5 Out of This World Ideas for Teaching About Space

5 Out of This World Ideas for Teaching About Space

Are you looking for some stellar activities you can do with your ESL class while you teach about space?

These activities will stimulate imaginations and get the creativity flowing as your students picture themselves in outer space and let others know what they see.

How To Teach About Space In Your ESL Classroom

  1. 1

    Imagine That

    What is it like in outer space? Your students will have to use their imaginations to answer that question, even if they have already learned extensive content about the universe beyond. Unless they have actually taken a rocket into orbit, your students will have to speculate what those outer regions are like.
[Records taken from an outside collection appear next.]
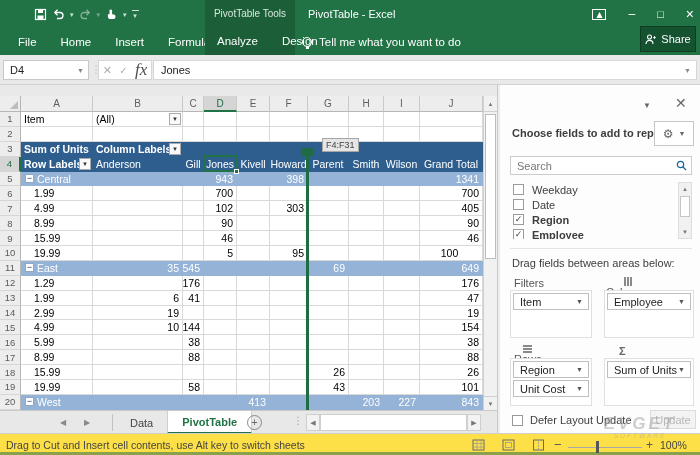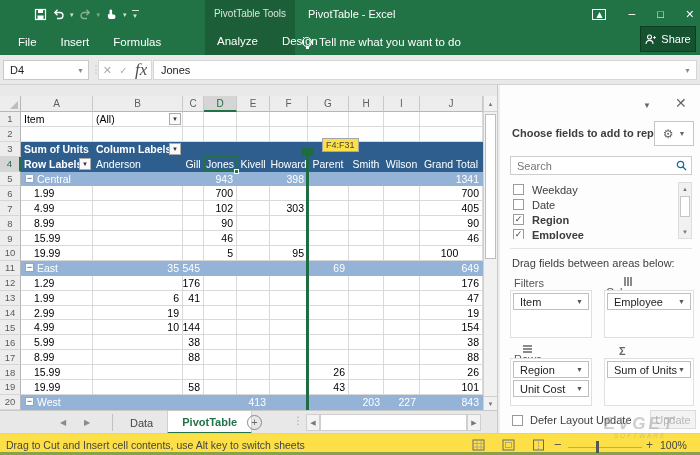--- a/index.html
+++ b/index.html
@@ -81,21 +81,21 @@
   .collapse{display:inline-flex;width:9px;height:9px;background:#fff;border:1px solid #8EA9C4;color:#1F3864;
             font-size:9px;line-height:7px;align-items:center;justify-content:center;margin:0 3px 0 1px;flex:none;}
   .vscroll{position:absolute;left:483px;top:27px;width:14px;height:298px;background:#F1F1F1;border-left:1px solid #D0D0D0;}
   .vthumb{position:absolute;left:1px;top:2px;width:11px;height:145px;background:#fff;border:1px solid #BDBDBD;}
   .vdown{position:absolute;left:0;bottom:0;width:13px;height:14px;background:#F1F1F1;border-top:1px solid #D0D0D0;
          display:flex;align-items:center;justify-content:center;font-size:6px;color:#777;}
   .dragline{position:absolute;left:306px;top:71px;width:3px;height:254px;background:#1E6B44;z-index:5;}
   .dragnub{position:absolute;left:301px;top:63px;width:12px;height:8px;background:#1E6B44;z-index:5;}
   .seloutline{position:absolute;left:203px;top:70px;width:35px;height:17px;border:2px solid #217346;z-index:6;}
   .selhandle{position:absolute;left:234px;top:84px;width:5px;height:5px;background:#217346;border:1px solid #fff;z-index:7;}
-  .dragtip{position:absolute;left:322px;top:53px;height:14px;background:#fde047;border:1px solid #A6A6A6;z-index:8;
+  .dragtip{position:absolute;left:322px;top:53px;height:14px;background:#e5e5e5;border:1px solid #A6A6A6;z-index:8;
            font-size:9px;color:#444;display:flex;align-items:center;padding:0 3px;}
 
   .panediv{position:absolute;left:497px;top:85px;width:3px;height:348px;background:#EDEDED;border-left:1px solid #C9C9C9;}
 
   
   .pane{position:absolute;left:500px;top:85px;width:200px;height:348px;background:#FDFDFD;font-size:11px;color:#3D3D3D;}
   .ptitle{position:absolute;left:12px;top:8px;font-size:16.5px;color:#404040;}
   .ptitle-dd{position:absolute;left:143px;top:16px;color:#666;font-size:8px;}
   .pclose{position:absolute;left:175px;top:10px;color:#666;font-size:14px;}
   .pchoose{position:absolute;left:12px;top:42px;font-weight:bold;color:#3D3D3D;}
@@ -207,20 +207,21 @@
       <span class="rdo-icon">▴</span>
       <span>–</span>
       <span style="font-size:11px;">□</span>
       <span style="font-size:14px;">×</span>
     </div>
   </div>
 
   <div class="ribbonrow"></div>
   <div class="rtabs" id="rtabs">
       <span class="rtab">File</span>
+      <span class="rtab">Home</span>
       <span class="rtab">Insert</span>
       <span class="rtab">Formulas</span>
     </div>
   <div class="contextbox">
     <div class="ctxlabel">PivotTable Tools</div>
     <div class="ctxtabs" id="ctxtabs">
         <span class="rtab">Analyze</span>
         <span class="rtab">Design</span>
       </div>
   </div>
Divide your students into groups of four to talk about what they imagine outer space to be like. During their discussions, your students should try to use sensory descriptions when sharing their ideas. You can ask them questions like the following. What does it feel like in space? What can you see? Do you hear anything? What? Can you smell anything? What does it smell like? Is there any taste in the air? What will you eat while you are there? Giving students some informational books about space may help them put detail in their descriptions.
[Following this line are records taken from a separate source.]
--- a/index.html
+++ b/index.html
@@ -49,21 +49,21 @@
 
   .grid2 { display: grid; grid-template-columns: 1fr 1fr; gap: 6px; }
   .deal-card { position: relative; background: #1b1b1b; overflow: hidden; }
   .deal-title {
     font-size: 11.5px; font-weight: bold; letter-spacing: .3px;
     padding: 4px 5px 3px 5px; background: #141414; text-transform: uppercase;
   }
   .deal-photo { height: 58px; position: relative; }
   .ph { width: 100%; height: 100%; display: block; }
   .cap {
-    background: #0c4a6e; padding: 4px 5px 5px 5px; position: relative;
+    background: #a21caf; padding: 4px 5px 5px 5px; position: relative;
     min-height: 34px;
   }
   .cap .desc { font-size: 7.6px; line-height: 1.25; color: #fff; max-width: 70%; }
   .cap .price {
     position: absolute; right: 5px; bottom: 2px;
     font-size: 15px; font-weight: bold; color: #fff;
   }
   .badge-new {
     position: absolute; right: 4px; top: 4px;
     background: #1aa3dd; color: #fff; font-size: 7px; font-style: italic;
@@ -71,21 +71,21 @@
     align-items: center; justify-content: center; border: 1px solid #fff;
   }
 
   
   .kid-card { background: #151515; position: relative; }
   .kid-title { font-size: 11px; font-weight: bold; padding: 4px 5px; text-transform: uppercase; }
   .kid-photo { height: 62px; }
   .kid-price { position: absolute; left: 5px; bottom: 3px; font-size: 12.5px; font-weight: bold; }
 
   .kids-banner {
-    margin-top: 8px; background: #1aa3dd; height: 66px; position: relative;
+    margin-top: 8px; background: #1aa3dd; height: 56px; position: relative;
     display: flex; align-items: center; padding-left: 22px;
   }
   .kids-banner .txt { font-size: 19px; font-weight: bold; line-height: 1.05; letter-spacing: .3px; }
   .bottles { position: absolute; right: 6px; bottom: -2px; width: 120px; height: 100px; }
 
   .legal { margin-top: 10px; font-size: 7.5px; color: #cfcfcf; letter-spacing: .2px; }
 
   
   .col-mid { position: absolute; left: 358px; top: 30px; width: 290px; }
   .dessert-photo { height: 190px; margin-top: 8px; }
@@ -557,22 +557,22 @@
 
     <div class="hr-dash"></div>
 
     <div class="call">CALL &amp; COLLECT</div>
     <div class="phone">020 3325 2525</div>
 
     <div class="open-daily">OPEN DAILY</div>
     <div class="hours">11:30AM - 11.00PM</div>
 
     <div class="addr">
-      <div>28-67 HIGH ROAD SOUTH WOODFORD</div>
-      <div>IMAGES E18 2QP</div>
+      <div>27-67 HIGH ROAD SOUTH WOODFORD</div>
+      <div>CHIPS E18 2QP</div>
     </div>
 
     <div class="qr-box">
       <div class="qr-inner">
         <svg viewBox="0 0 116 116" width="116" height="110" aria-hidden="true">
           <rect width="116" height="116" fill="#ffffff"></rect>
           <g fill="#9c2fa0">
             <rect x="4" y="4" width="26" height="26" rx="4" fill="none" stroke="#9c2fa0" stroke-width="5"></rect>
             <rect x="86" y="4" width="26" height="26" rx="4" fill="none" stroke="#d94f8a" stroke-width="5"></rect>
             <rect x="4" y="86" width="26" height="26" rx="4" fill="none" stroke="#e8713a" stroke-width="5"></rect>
    Encourage your students to be creative and use their imaginations in this activity. They may say they can smell green cheese when they are near the moon. They may see bits of ash floating by that have come loose from the sun. Because your students are using their imaginations, there are no wrong answers here as long as they can give good explanations for their ideas.

  2. 2

    Wish You Were Here

    Do you ever send post cards when you are on vacation? Have your students ever sent a postcard to someone from the U.S.? Have available for your class a collection of postcards from as many places as you can find. They are even more useful if they have a message written on them. Then give your class some time to look at the post cards and read the messages that the senders have written. Ask your students what they would want to say to their friends and family if they were to send a post card from outer space. Would they use the usual, “Having a great time. Wish you were here,” or something more original? Tell your students that they are going to write postcards to three people from outer space. Obviously they will not actually go into space, but they must imagine themselves there when they write the post cards. Give your students some pieces of card stock that are four inches by six inches, the size of a typical post card. Then have each student write three post cards to people, imagining that they are writing from space. Your students should also either draw or paste a picture onto the front of the card just as an actual post card would have. You can have your students drop their post cards into a classroom mailbox. Then post the cards on a bulletin board so the rest of the class can enjoy what their peers have written. You should post some cards with the message facing out and others with the pictures facing out. Once you take down your class’ post cards, encourage them to send the post cards to the people they wrote to, but make sure they explain the purpose of the class project when they do.

  3. 3

    Someday, Someday Soon

    For many years, people have dreamt of the day that human beings would live in outer space. Whether it was the moon, another planet or a man made space station, people have imagined themselves living in outer space for generations. There are plenty of movies and television shows to prove it, too. Encourage your students to think about the future. Can they picture themselves living somewhere other than planet earth? Pair your students with one another and give them time to discuss what it might be like to live some place other than earth. Each pair should work together to think about, discuss and describe what it would be like to live in this other place. The pair should draw a picture of their farfetched home and then present to the class the details about this place. Give each pair a chance to work on their public speaking, and then ask your class to vote on which scenario they think is most realistic or most likely to come true.

  4. 4

    Is There Life On Other Planets

    Some people have very strong opinions as to whether or not life exists on other planets. Do your students have opinions on the subject? If there is anyone who has a relatively strong belief on each side, divide your class for a debate. Give students some time to research and present a supported argument either for or against the proposition that there is life on other planets. If you have a class of at least twelve, put four students on each side of the debate. For the remaining four, have them act as judges in the debate. When the rest of the class has presented its arguments and had an opportunity for rebuttal, it is time for the final four to determine which side has presented a better argument. If you desire, have the judges work together to write an opinion, similar to those a judge would write, stating which side of the debate was more convincing and had stronger support.

  5. 5

    Take a Survey

    Have you ever challenged your class to write a survey and then go out and talk to participants? If not, the topic of life on other planets is a great topic to begin with. Divide your class into groups of four or five and have each group write a survey on life on other planets. For more specifics on writing a class survey, see “Go Ahead, Ask: How to Use Surveys to Teach English” in the busyteacher.org archive. Then have your groups go out into the public and ask the people they meet for a moment to answer a few questions. This activity will give your students practice speaking with native speakers as well as give them a cross section of opinions. After your students have gotten enough participants in their surveys, have them come back to class and discuss the results. Were they surprised at what people believe? Did most people share their own opinions? What can they learn from the opinions of others?

When teaching about space, there is no limit to what the imagination can do. These outer space activities will get your students practicing their listening, speaking and writing skills all with their imaginations engaged.

You can wrap up your space unit with one of many movies that portray life in outer space as you and your students come back down to earth for the next class unit. Have a great trip, and don’t forget to write!